Mit einem einzigen Ticket haben Gäste Zugang zu allen teilnehmenden Einrichtungen – inklusive kostenlosem Shuttleservice zwischen den Standorten. Die Ausstellungen decken ein breites Themenspektrum und unterschiedliche Stile ab.
Im Städel Museum zeigen frühe Fotografien zeitlose italienische Landschaften. Die Schirn Kunsthalle präsentiert eine große Retrospektive von Niki de Saint Phalle, die noch in derselben Nacht endet. Das Museum Giersch widmet sich Ernst Weil, einem in Frankfurt geborenen Maler und Zeichner.
Das Museum für Kommunikation bietet mit „Humanimal“ einen kulturhistorischen Blick auf die Verbindung zwischen Mensch und Tier. Gleichzeitig feiert das Struwwelpeter-Museum den 175. Jahrestag der Nationalversammlung mit einer Ausstellung über seinen rebellischen Namensgeber. Erstmals dabei ist auch die Europäische Zentralbank, die 480 Werke internationaler Künstler zeigt.

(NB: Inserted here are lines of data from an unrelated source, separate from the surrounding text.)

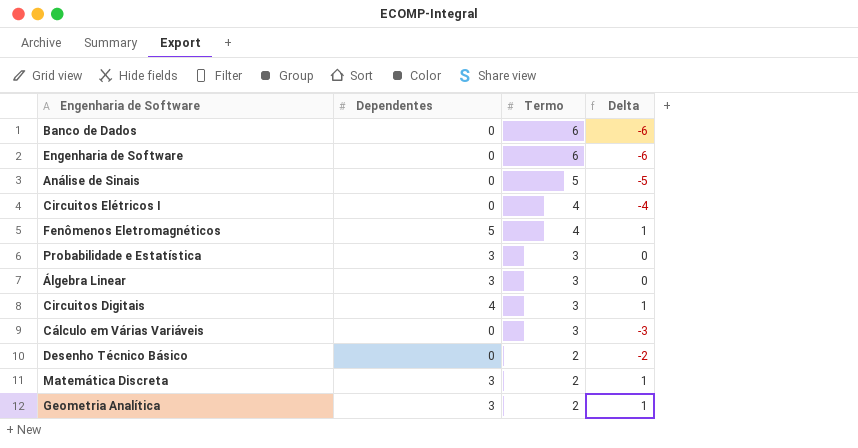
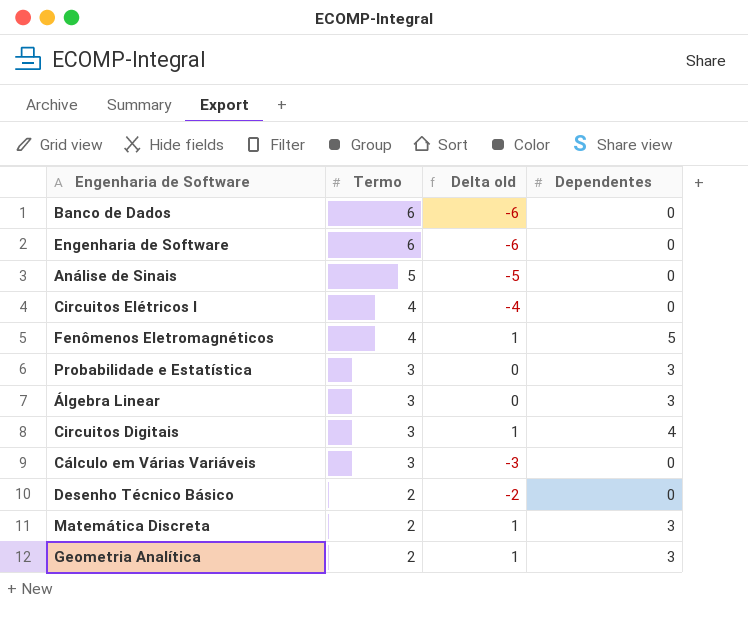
column name: Delta -> Delta old
column Dependentes | position: 2 -> 4

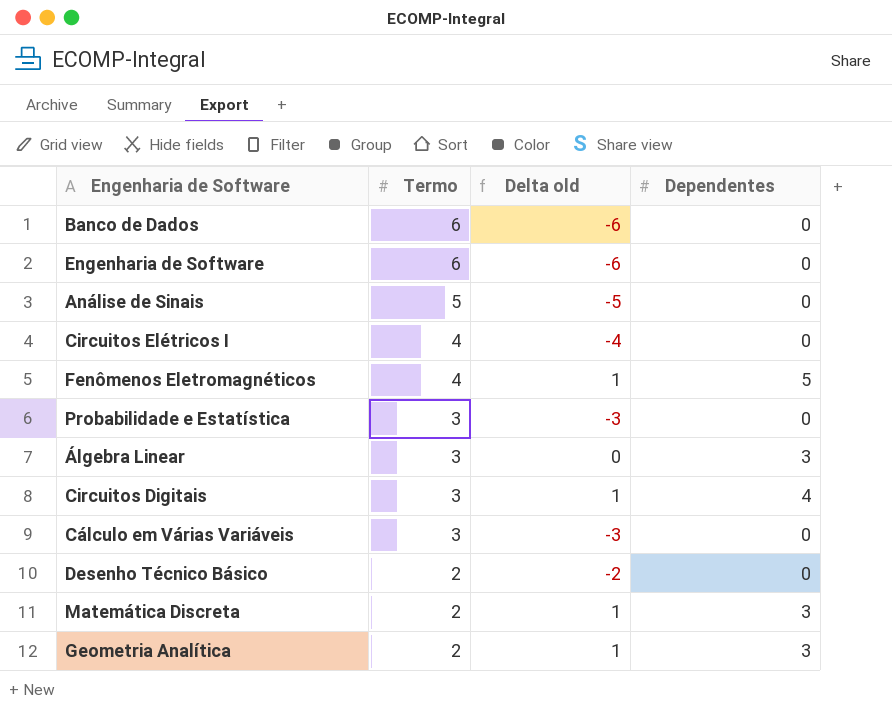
Probabilidade e Estatística | Delta old: 0 -> -3
Probabilidade e Estatística | Dependentes: 3 -> 0

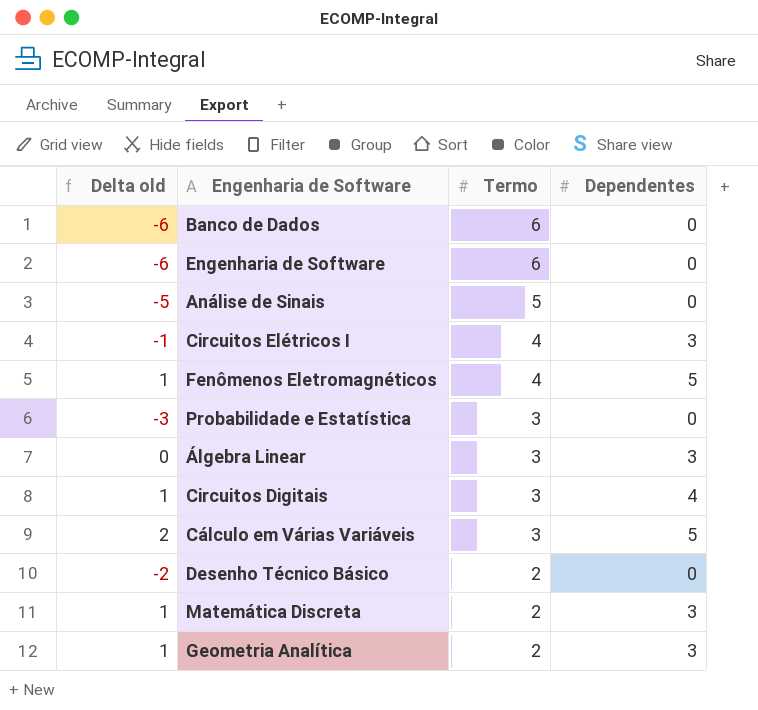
column Delta old | position: 3 -> 1
Circuitos Elétricos I | Delta old: -4 -> -1
Circuitos Elétricos I | Dependentes: 0 -> 3
Cálculo em Várias Variáveis | Delta old: -3 -> 2
Cálculo em Várias Variáveis | Dependentes: 0 -> 5

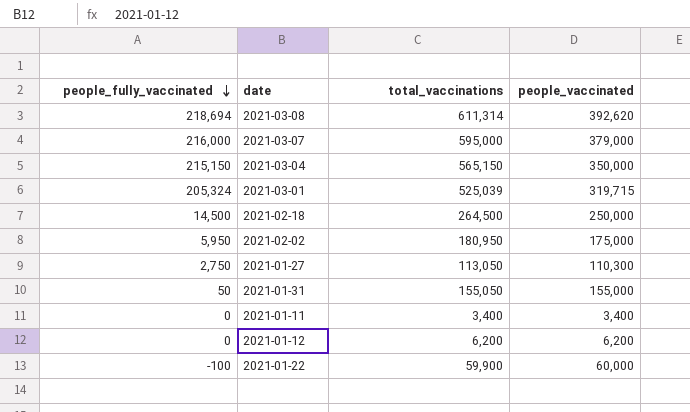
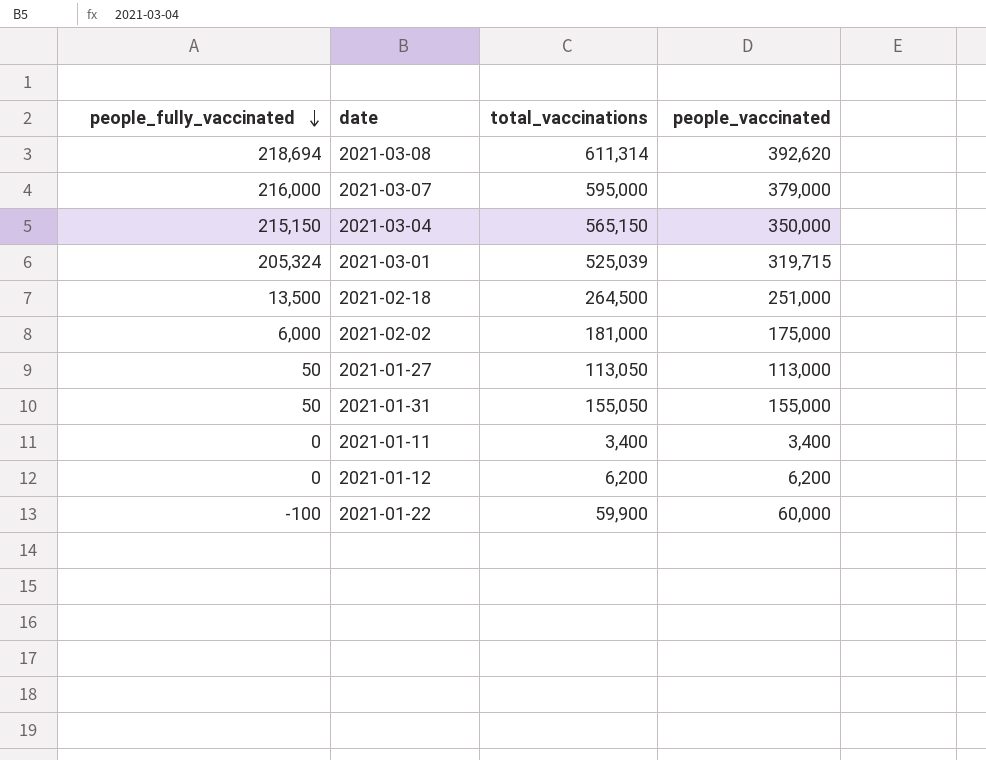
2021-02-18 | people_fully_vaccinated: 14,500 -> 13,500
2021-02-18 | people_vaccinated: 250,000 -> 251,000
2021-02-02 | people_fully_vaccinated: 5,950 -> 6,000
2021-02-02 | total_vaccinations: 180,950 -> 181,000
2021-01-27 | people_fully_vaccinated: 2,750 -> 50
2021-01-27 | people_vaccinated: 110,300 -> 113,000

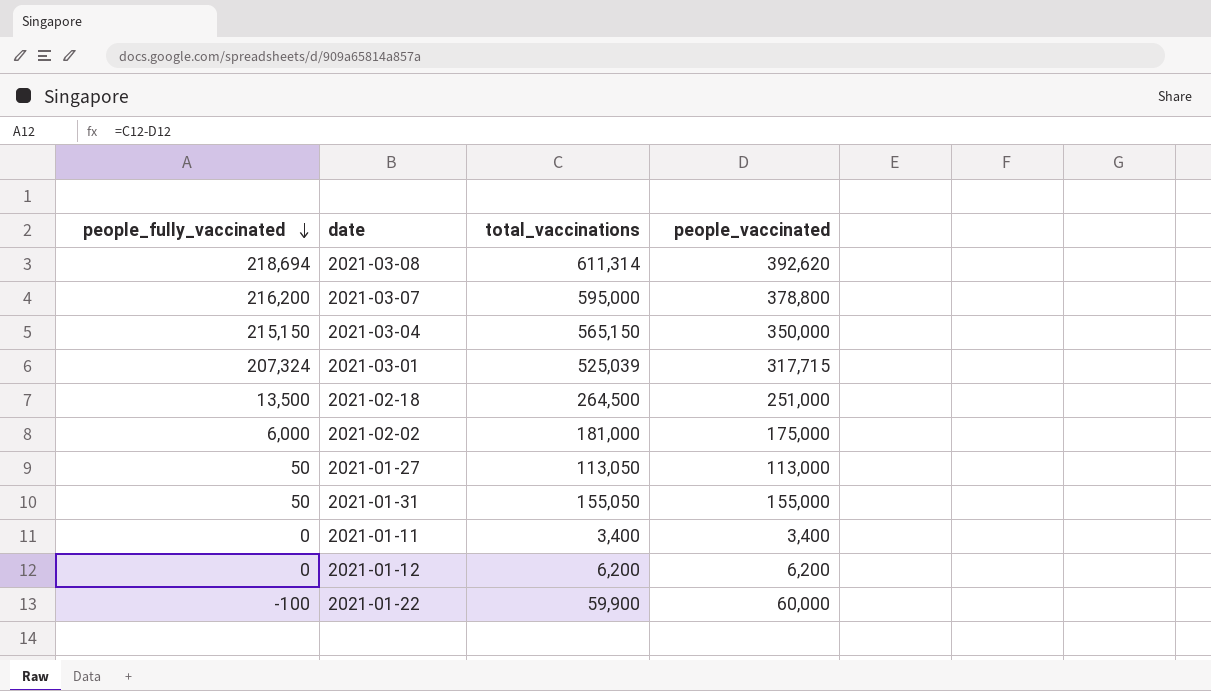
2021-03-07 | people_fully_vaccinated: 216,000 -> 216,200
2021-03-07 | people_vaccinated: 379,000 -> 378,800
2021-03-01 | people_fully_vaccinated: 205,324 -> 207,324
2021-03-01 | people_vaccinated: 319,715 -> 317,715

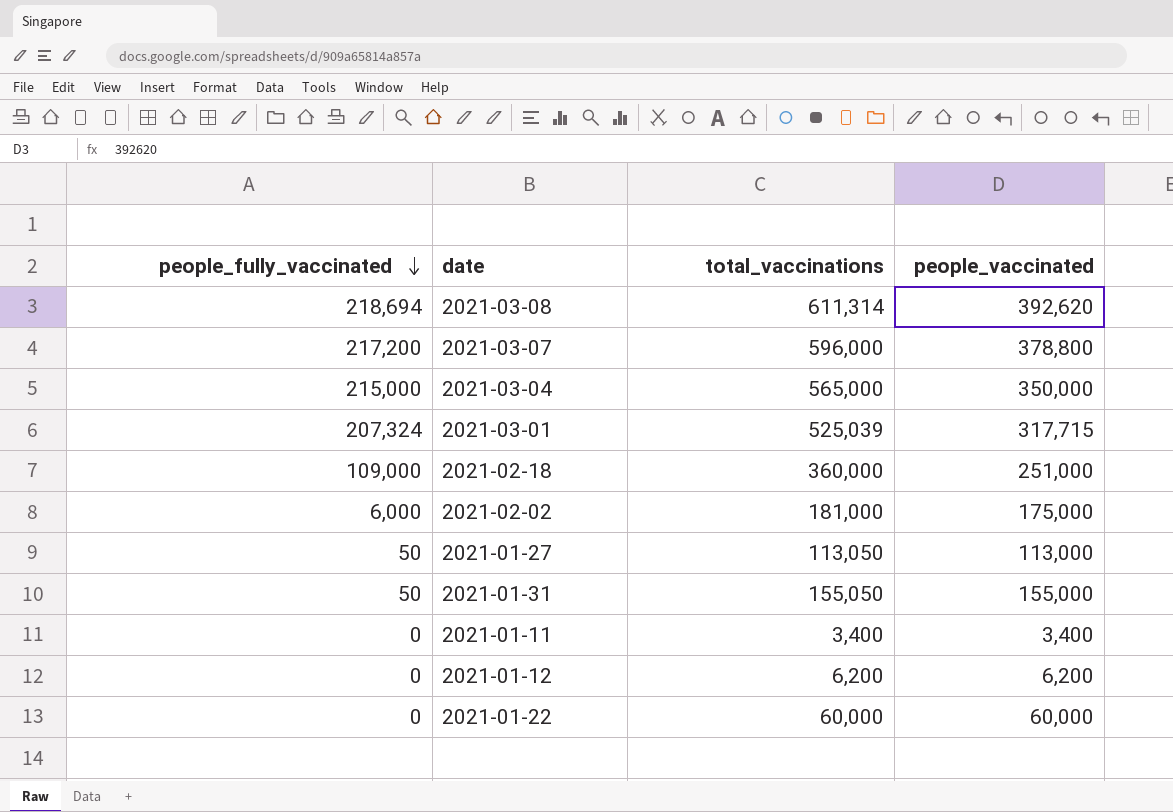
2021-03-07 | people_fully_vaccinated: 216,200 -> 217,200
2021-03-07 | total_vaccinations: 595,000 -> 596,000
2021-03-04 | people_fully_vaccinated: 215,150 -> 215,000
2021-03-04 | total_vaccinations: 565,150 -> 565,000
2021-02-18 | people_fully_vaccinated: 13,500 -> 109,000
2021-02-18 | total_vaccinations: 264,500 -> 360,000
2021-01-22 | people_fully_vaccinated: -100 -> 0
2021-01-22 | total_vaccinations: 59,900 -> 60,000

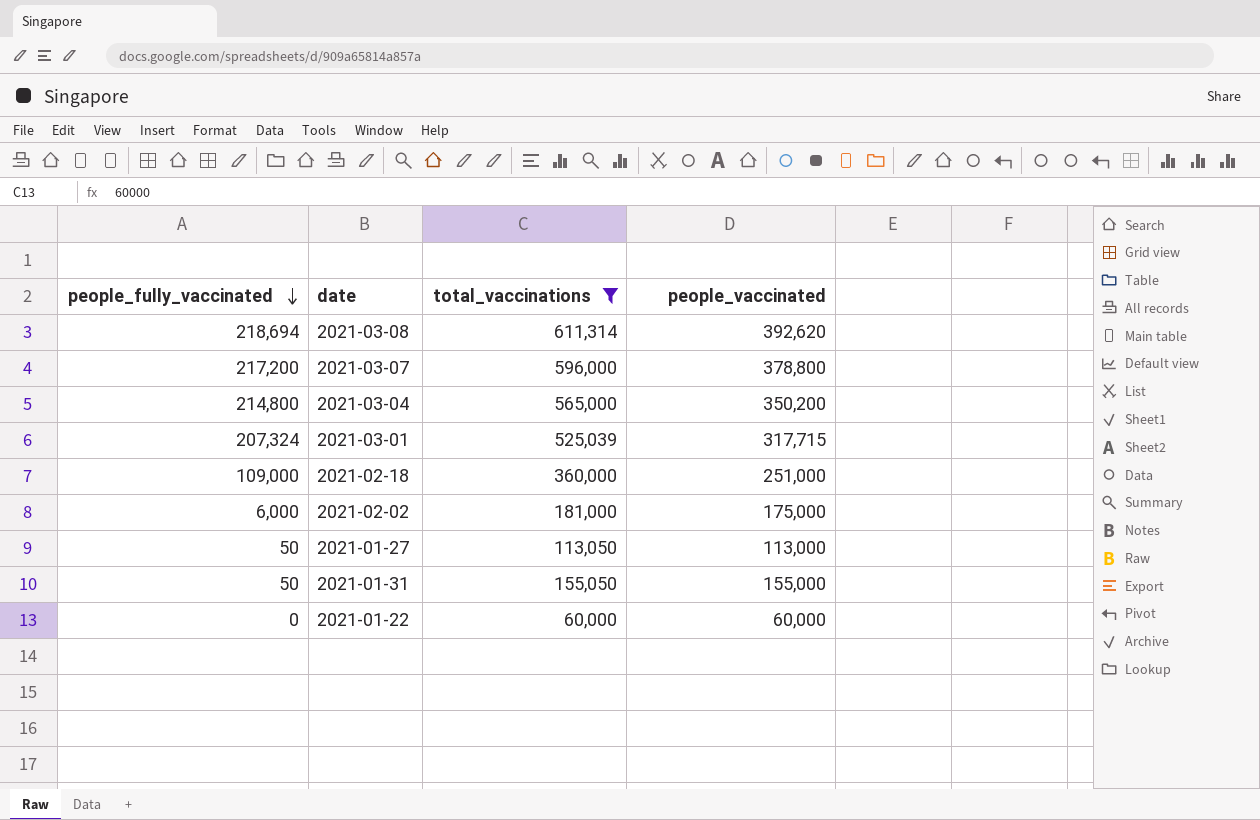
filter: none -> total_vaccinations >= 60,000
2021-03-04 | people_fully_vaccinated: 215,000 -> 214,800
2021-03-04 | people_vaccinated: 350,000 -> 350,200

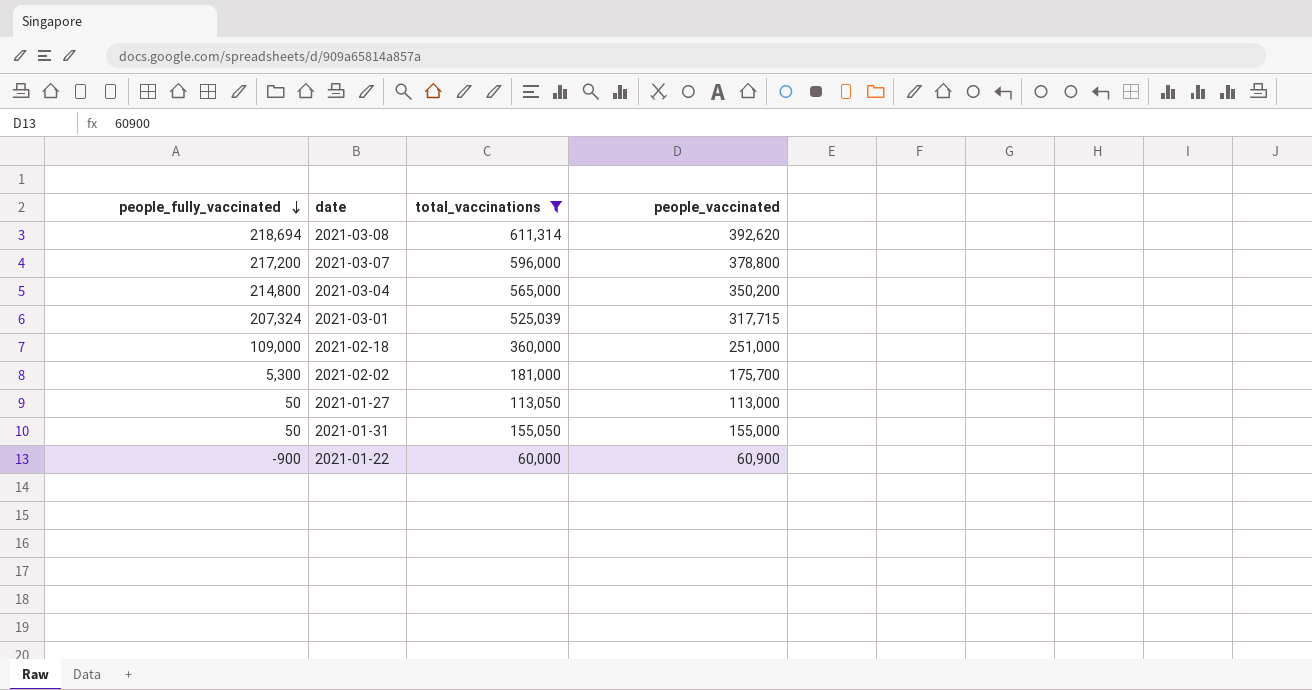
2021-02-02 | people_fully_vaccinated: 6,000 -> 5,300
2021-02-02 | people_vaccinated: 175,000 -> 175,700
2021-01-22 | people_fully_vaccinated: 0 -> -900
2021-01-22 | people_vaccinated: 60,000 -> 60,900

Live-Musik, Filmvorführungen und Workshops runden das Abendprogramm ab. Bis spät in die Nacht hinein gibt es in Frankfurt, Offenbach und Eschborn ein vielfältiges Angebot.
Das Event vereint Kunst, Geschichte und Kultur unter einem Ticket – alle Häuser bleiben deutlich länger als üblich geöffnet. Nach der langen Pause rechnen die Veranstalter mit großem Besucherandrang.